*EXERCISE BRIEF:* Search the data below for the word "none" and copy each line that holds it.

*STORED DATA:*
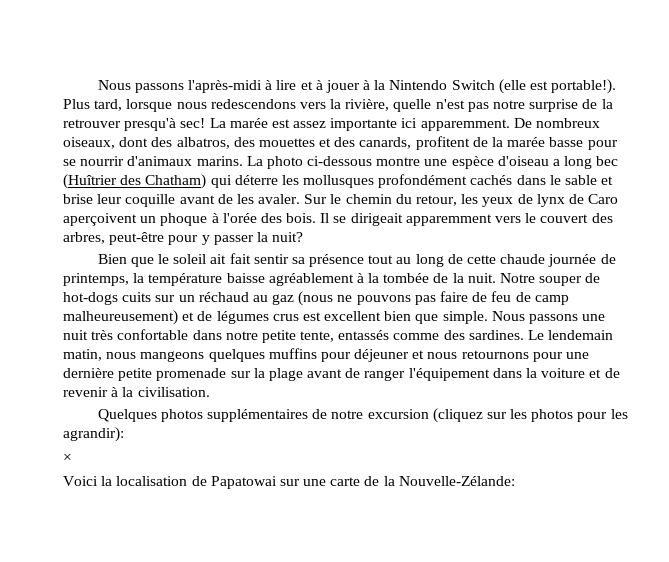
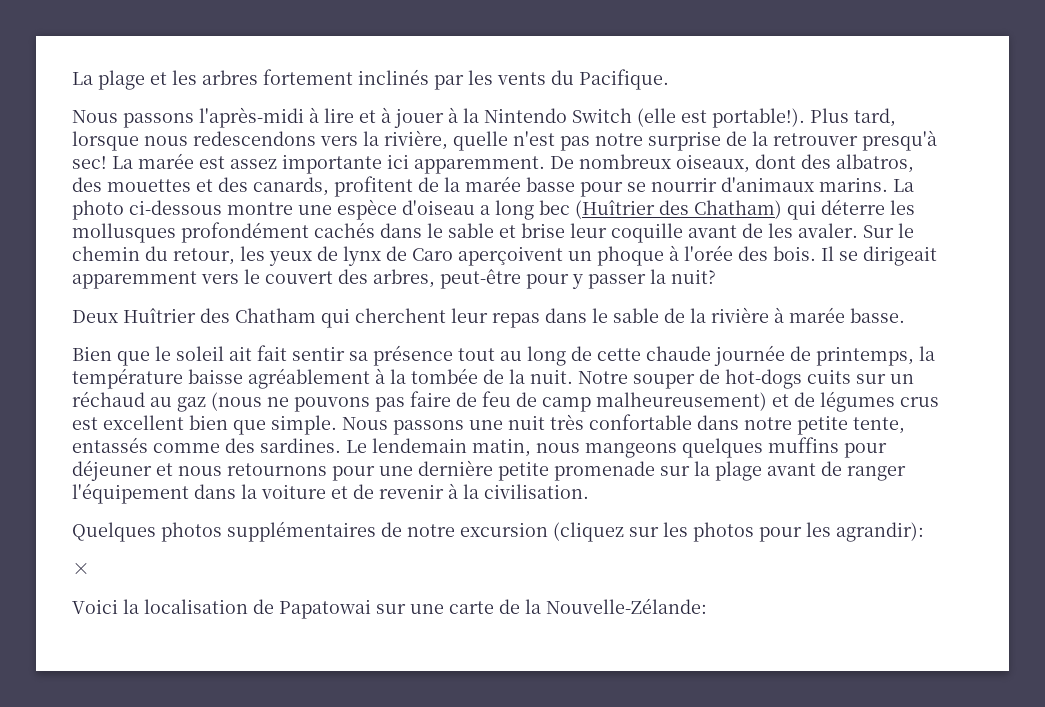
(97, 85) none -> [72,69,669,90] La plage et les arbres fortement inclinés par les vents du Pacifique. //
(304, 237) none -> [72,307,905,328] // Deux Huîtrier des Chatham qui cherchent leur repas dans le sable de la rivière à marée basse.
* * *
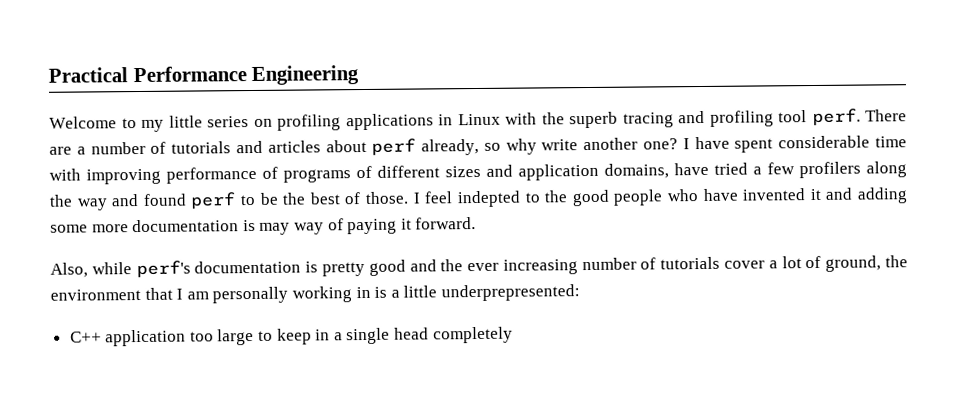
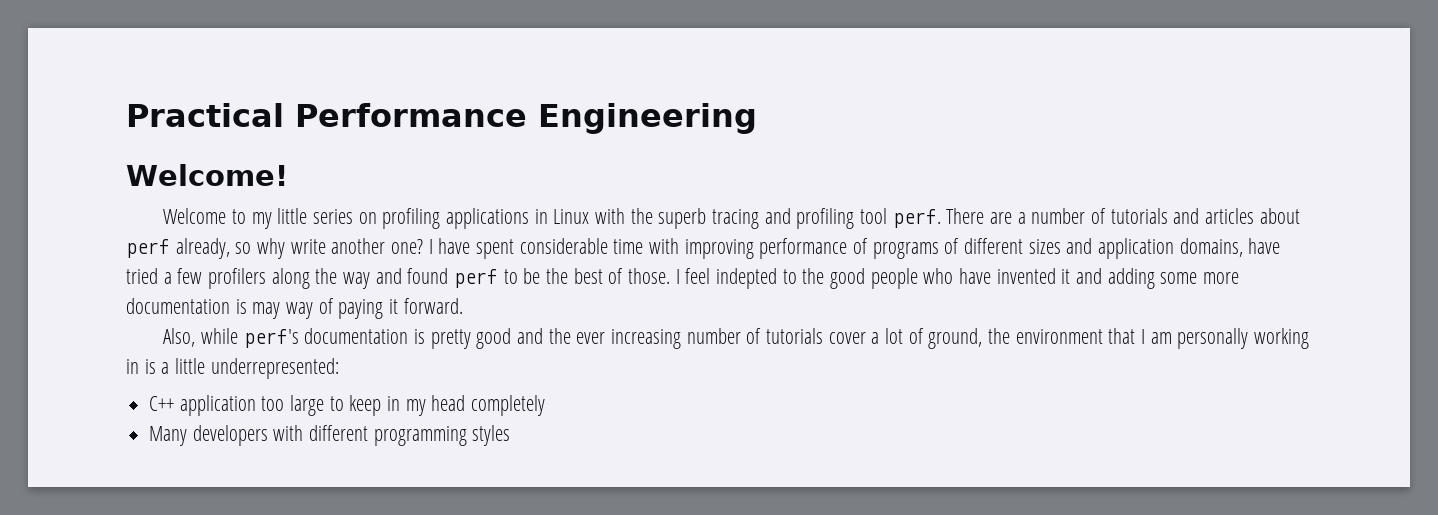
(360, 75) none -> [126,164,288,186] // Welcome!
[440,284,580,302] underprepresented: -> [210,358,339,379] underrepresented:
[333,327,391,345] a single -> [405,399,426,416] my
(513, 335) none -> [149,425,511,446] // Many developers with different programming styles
--
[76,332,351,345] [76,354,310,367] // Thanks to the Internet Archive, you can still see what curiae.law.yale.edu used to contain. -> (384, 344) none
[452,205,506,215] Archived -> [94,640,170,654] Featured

*OUTPUT BELOW:*
(97, 85) none -> [72,69,669,90] La plage et les arbres fortement inclinés par les vents du Pacifique. //
(304, 237) none -> [72,307,905,328] // Deux Huîtrier des Chatham qui cherchent leur repas dans le sable de la rivière à marée basse.
(360, 75) none -> [126,164,288,186] // Welcome!
(513, 335) none -> [149,425,511,446] // Many developers with different programming styles
[76,332,351,345] [76,354,310,367] // Thanks to the Internet Archive, you can still see what curiae.law.yale.edu used to contain. -> (384, 344) none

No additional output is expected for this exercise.